"*Elasticsearch is a highly scalable open-source full-text search and analytics engine. It allows you to store, search, and analyze big volumes of data quickly and in near real time. It is generally used as the underlying engine/technology that powers applications that have complex search features and requirements."*(https://www.elastic.co/guide/en/elasticsearch/reference/current/getting-started.html)

Remember to connect to the NU vp before running the followi code to (remotely) connect to and query the Elasticsearch server.

In [1]:
# import elasticsearch module to be used to connect to the Elasticsearch server
from elasticsearch import Elasticsearch, helpers 

In [2]:
# create low-level client
es=Elasticsearch('http://enron:spsdata@129.105.88.91:9200')   #  ip address and port to connect to...

We are are going to be querying documents of *type* `email` within the `Enron` *index*.(https://www.elastic.co/guide/en/elasticsearch/reference/current/_basic_concepts.html)

We demonstrate some sample queries of the Elasticsearch data store.
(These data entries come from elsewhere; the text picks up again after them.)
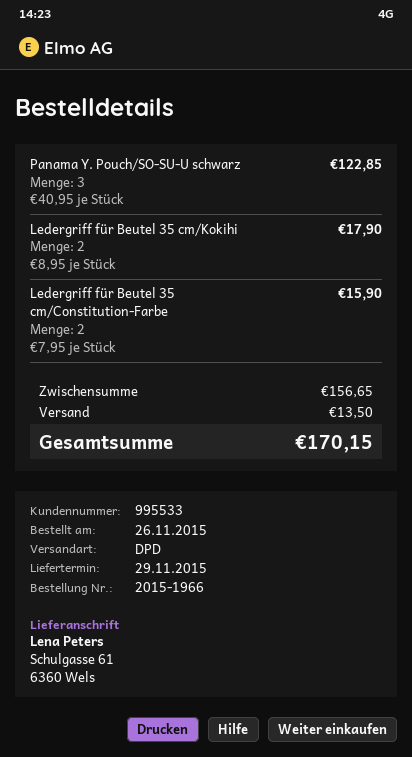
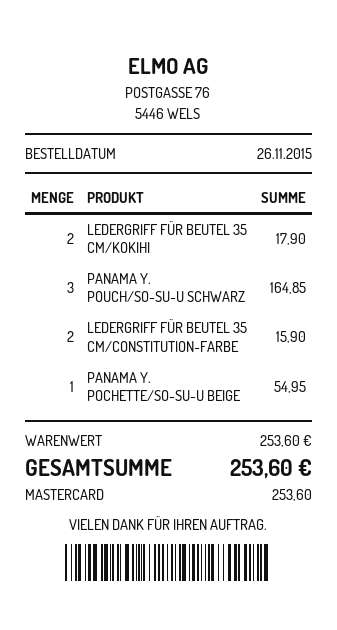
Panama Y. Pouch/SO-SU-U schwarz: 3 for 122.85 -> 3 for 164.85
PANAMA Y. POCHETTE/SO-SU-U BEIGE: none -> 1 for 54.95
subtotal: 156.65 -> 253.60
shipping: 13.50 -> none
total: 170.15 -> 253.60

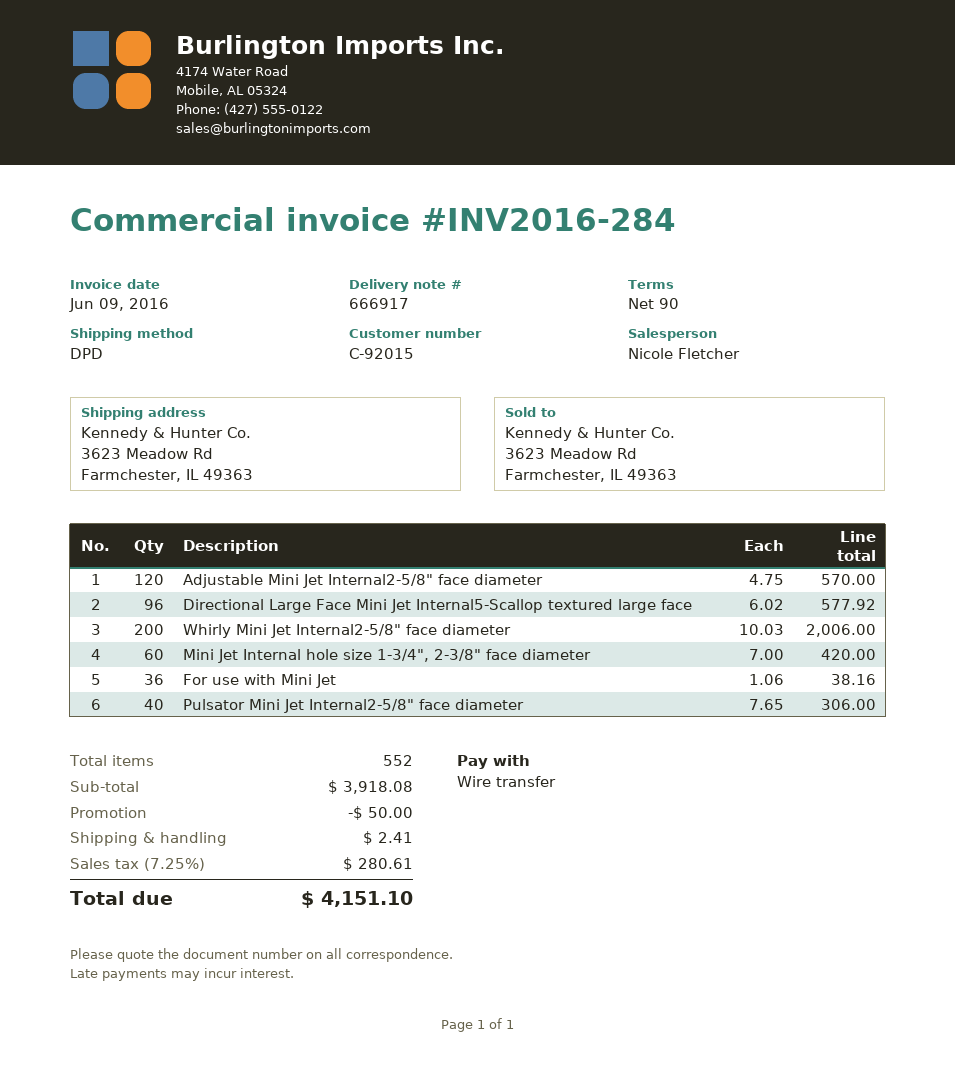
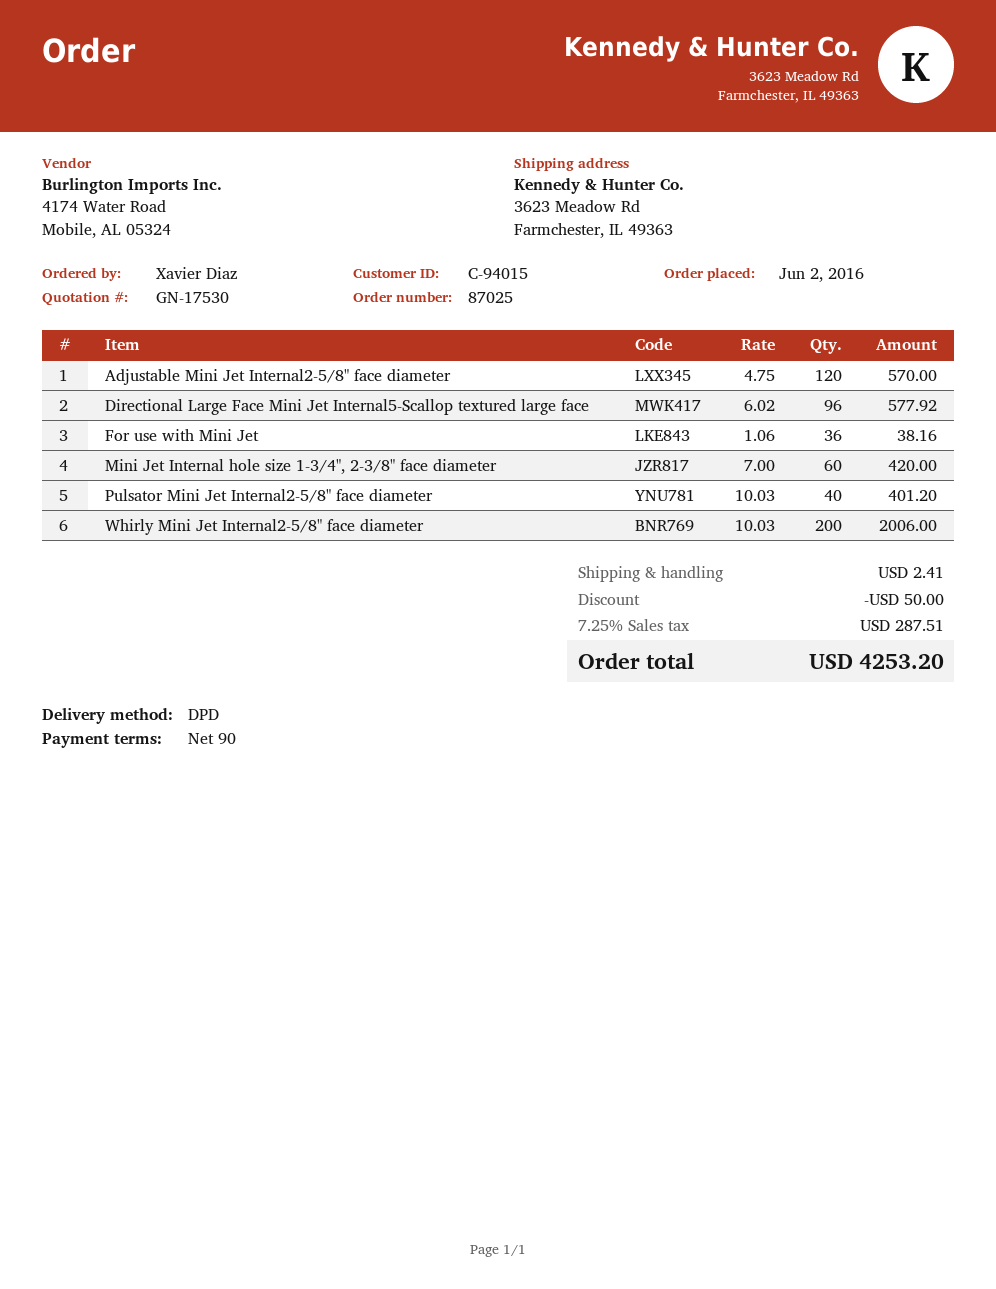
customer number: C-92015 -> C-94015
Pulsator Mini Jet Internal2-5/8" face diameter: 40 x 7.65 = 306.00 -> 40 x 10.03 = 401.20
tax: 7.25% = 280.61 -> 7.25% = 287.51
total: 4151.10 -> 4253.20

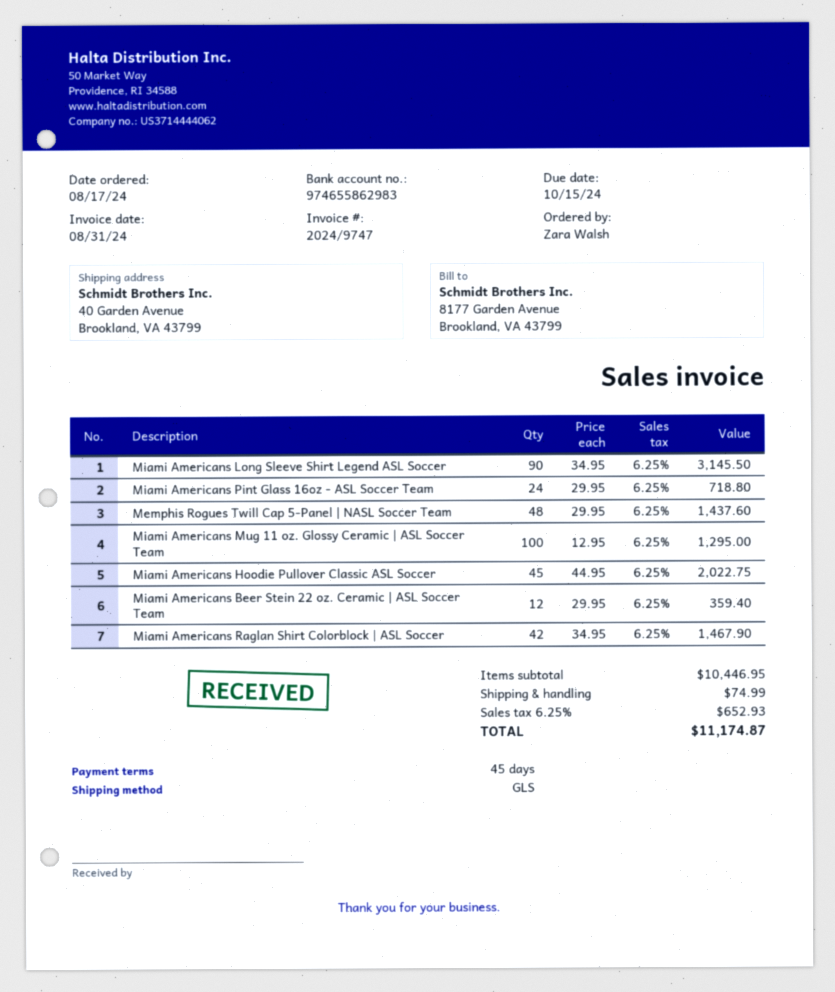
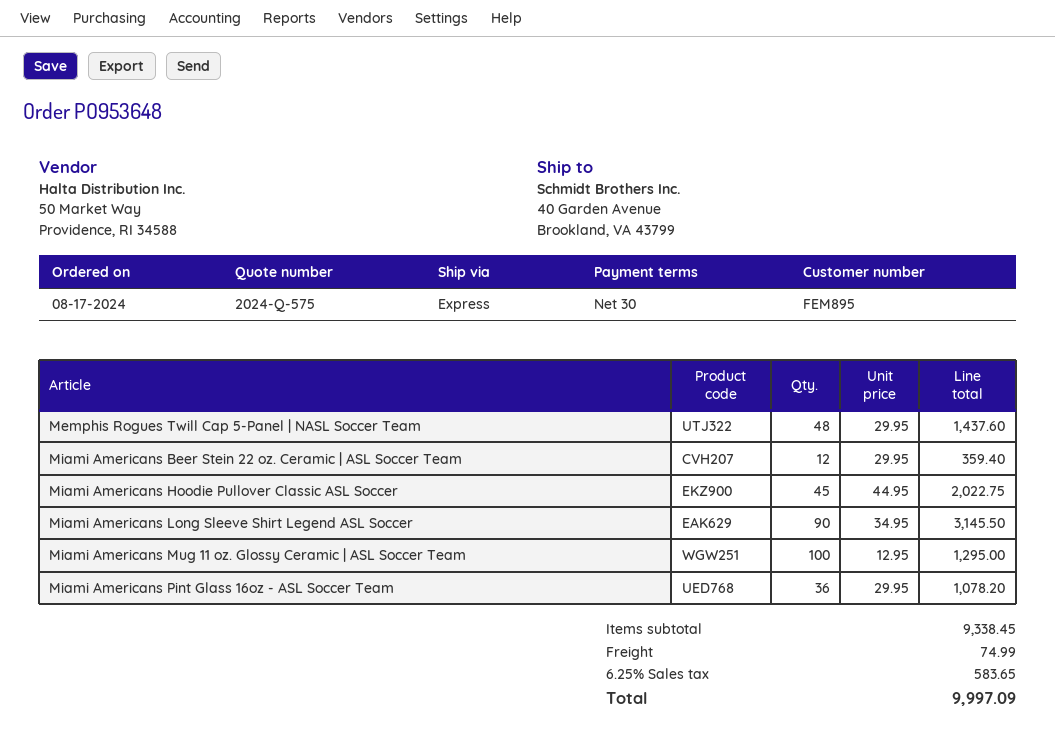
payment terms: 45 days -> 30 days
shipping method: GLS -> express
Miami Americans Pint Glass 16oz - ASL Soccer Team: 24 x 29.95 = 718.80 -> 36 x 29.95 = 1078.20
Miami Americans Raglan Shirt Colorblock | ASL Soccer: 42 x 34.95 = 1467.90 -> none
subtotal: 10446.95 -> 9338.45
tax: 6.25% = 652.93 -> 6.25% = 583.65
total: 11174.87 -> 9997.09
They follow the following template:
 * Define the query as a dictionary `query = ...`
 * Use the `es` client to count the number of results returned by the query: `es.count(...)`
 * Use the `es` client to retrieve some or all of the results returned by the query: `es.search(...)`

In [3]:
# count the number of emails with silverpeak in the body
query={"query" : {"match" : {"body":"silverpeak"}}}
es.count(index='enron',doc_type='email',body=query)  

{'_shards': {'failed': 0, 'skipped': 0, 'successful': 5, 'total': 5},
 'count': 14}

In [4]:
# get one such email....
es.search(size=1,index='enron',doc_type='email',body=query)

{'_shards': {'failed': 0, 'skipped': 0, 'successful': 5, 'total': 5},
 'hits': {'hits': [{'_id': '<30684138.1075841590968.JavaMail.evans@thyme>',
    '_index': 'enron',
    '_score': 12.64623,
    '_source': {'body': 'The ISO cut the one side of my wheel on HE24 on 4/13. \n\nI had a firm export at 4C (EPMI_CISO_BUNNY)  of 20 mw for a sale to powerex and a wheel EPMI_CISO_ TOBY at PALO going out at Silverpeak. \nThey cut the sale to POWEREX and the following imports. They cut the following:\n\nEPMI_CISO_BUNNY 20 to a 8\nEPMI_CISO_TOBY IMPORT 12 to 4. \n\nAll this while keeping my EPMI_CISO_TOBY Export at a 12. \n\nBasically they used both the WHEEL IMPORT/ FIRM IMPORT to Fill the WHEEL EXPORT.\n\nGeir ',
     'headers': {'Date': 'Sat, 14 Apr 2001 12:42:00 -0700 (PDT)',
      'From': 'geir.solberg@enron.com',
      'Message-ID': '<30684138.1075841590968.JavaMail.evans@thyme>',
      'Subject': 'Strange cut:',
      'To': 'volume_management_portland@enron.com',
      'X-From': 'Geir Solbe

In [5]:
# get emails with silverpeak in the body but just display the From field...
query={"_source": "headers.From", "query" : {"match" : {"body":"silverpeak"}}}
es.search(size=1,index='enron',doc_type='email',body=query)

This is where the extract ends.